_WHAT IS BEING ASKED:_ Among the lines of the records below, count those with the word "open". Reply with that number alone.

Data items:

──────────────────────────────

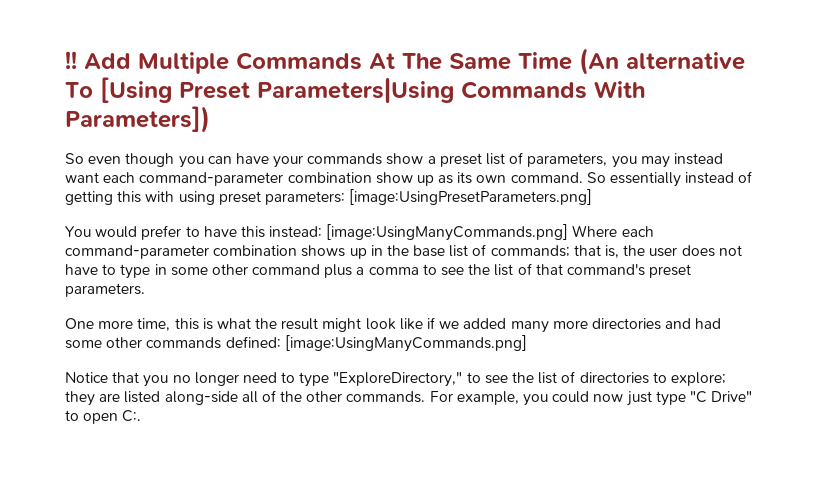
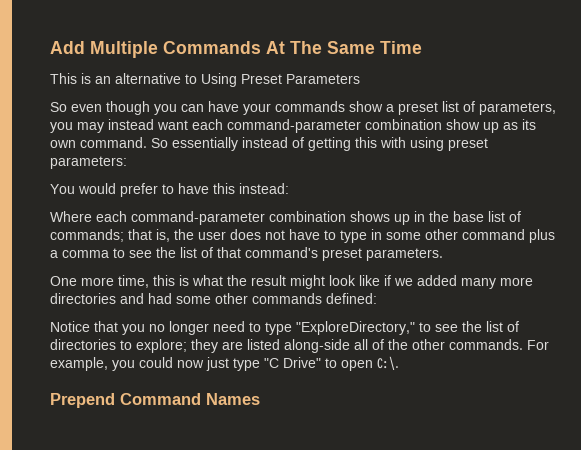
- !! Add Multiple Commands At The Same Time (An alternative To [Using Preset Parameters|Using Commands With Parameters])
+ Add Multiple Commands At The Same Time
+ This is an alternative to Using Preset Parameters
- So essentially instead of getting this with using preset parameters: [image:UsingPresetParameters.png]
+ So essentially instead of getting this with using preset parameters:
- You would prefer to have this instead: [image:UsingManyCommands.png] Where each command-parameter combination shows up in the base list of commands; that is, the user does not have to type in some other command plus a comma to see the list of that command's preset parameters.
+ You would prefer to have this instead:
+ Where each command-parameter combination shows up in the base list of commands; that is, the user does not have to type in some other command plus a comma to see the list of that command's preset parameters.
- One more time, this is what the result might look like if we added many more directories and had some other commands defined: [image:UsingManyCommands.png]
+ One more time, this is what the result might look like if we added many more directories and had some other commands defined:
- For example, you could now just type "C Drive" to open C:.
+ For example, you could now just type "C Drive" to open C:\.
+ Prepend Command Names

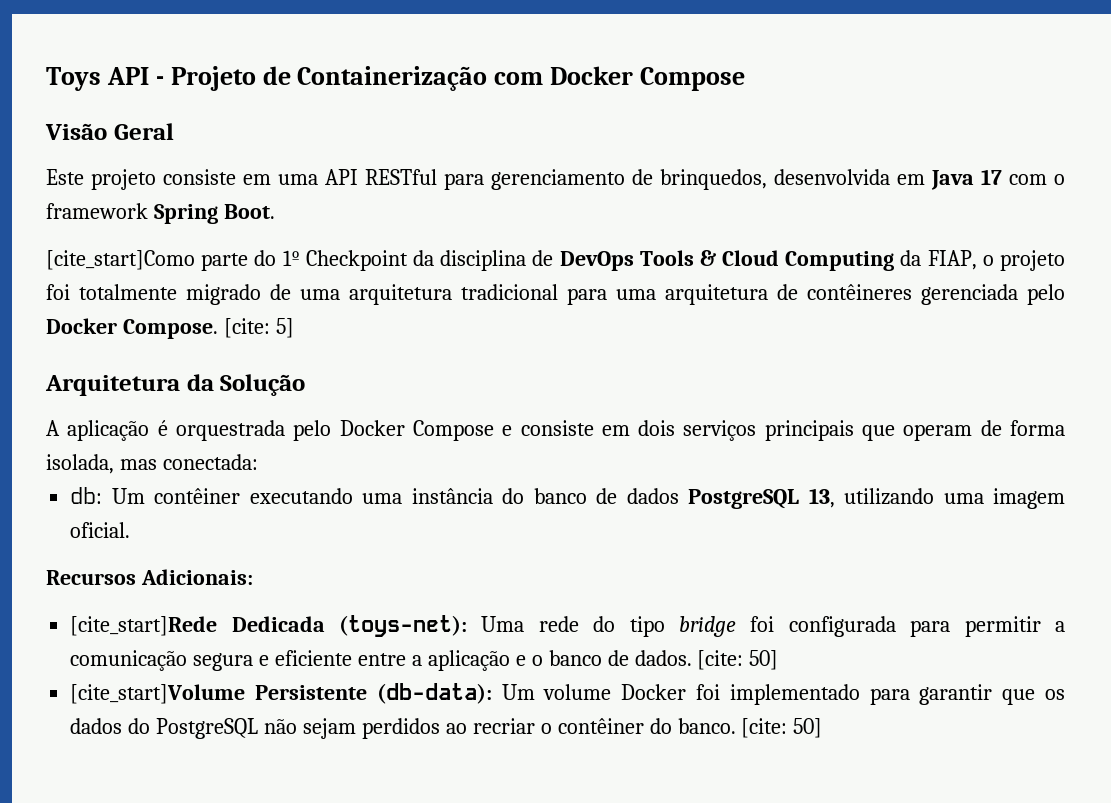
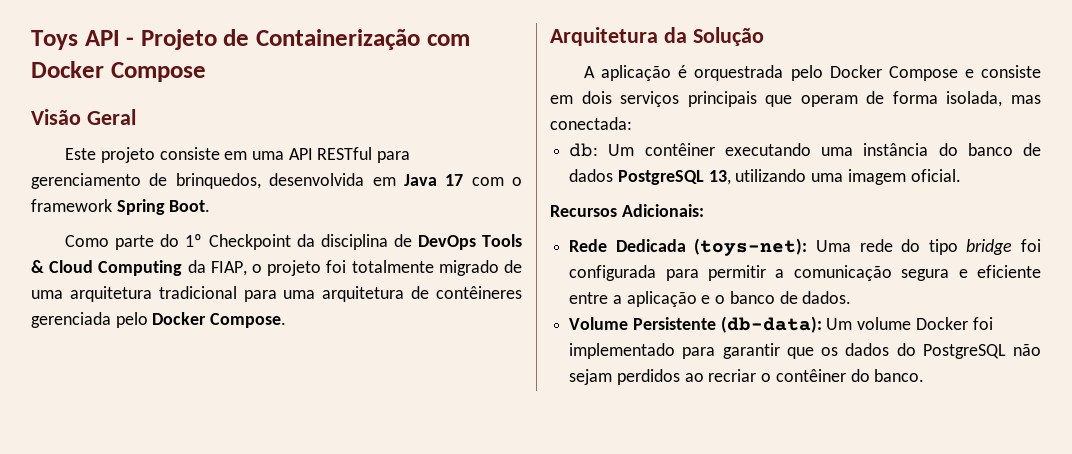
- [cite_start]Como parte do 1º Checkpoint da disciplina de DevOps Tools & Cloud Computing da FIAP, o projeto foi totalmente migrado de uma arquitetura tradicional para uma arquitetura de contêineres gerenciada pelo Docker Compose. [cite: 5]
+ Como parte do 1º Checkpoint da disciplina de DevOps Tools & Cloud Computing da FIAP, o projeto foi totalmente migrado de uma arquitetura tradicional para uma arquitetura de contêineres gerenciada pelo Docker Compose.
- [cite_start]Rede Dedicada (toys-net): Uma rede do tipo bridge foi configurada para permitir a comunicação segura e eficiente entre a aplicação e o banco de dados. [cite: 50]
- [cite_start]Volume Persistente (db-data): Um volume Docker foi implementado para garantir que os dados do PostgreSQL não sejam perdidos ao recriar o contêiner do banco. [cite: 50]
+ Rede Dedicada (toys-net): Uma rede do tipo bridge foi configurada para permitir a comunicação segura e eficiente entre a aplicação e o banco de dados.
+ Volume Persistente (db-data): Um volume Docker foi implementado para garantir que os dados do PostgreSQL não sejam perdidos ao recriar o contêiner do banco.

──────────────────────────────

_ANSWER TO THIS PROBLEM:_ 2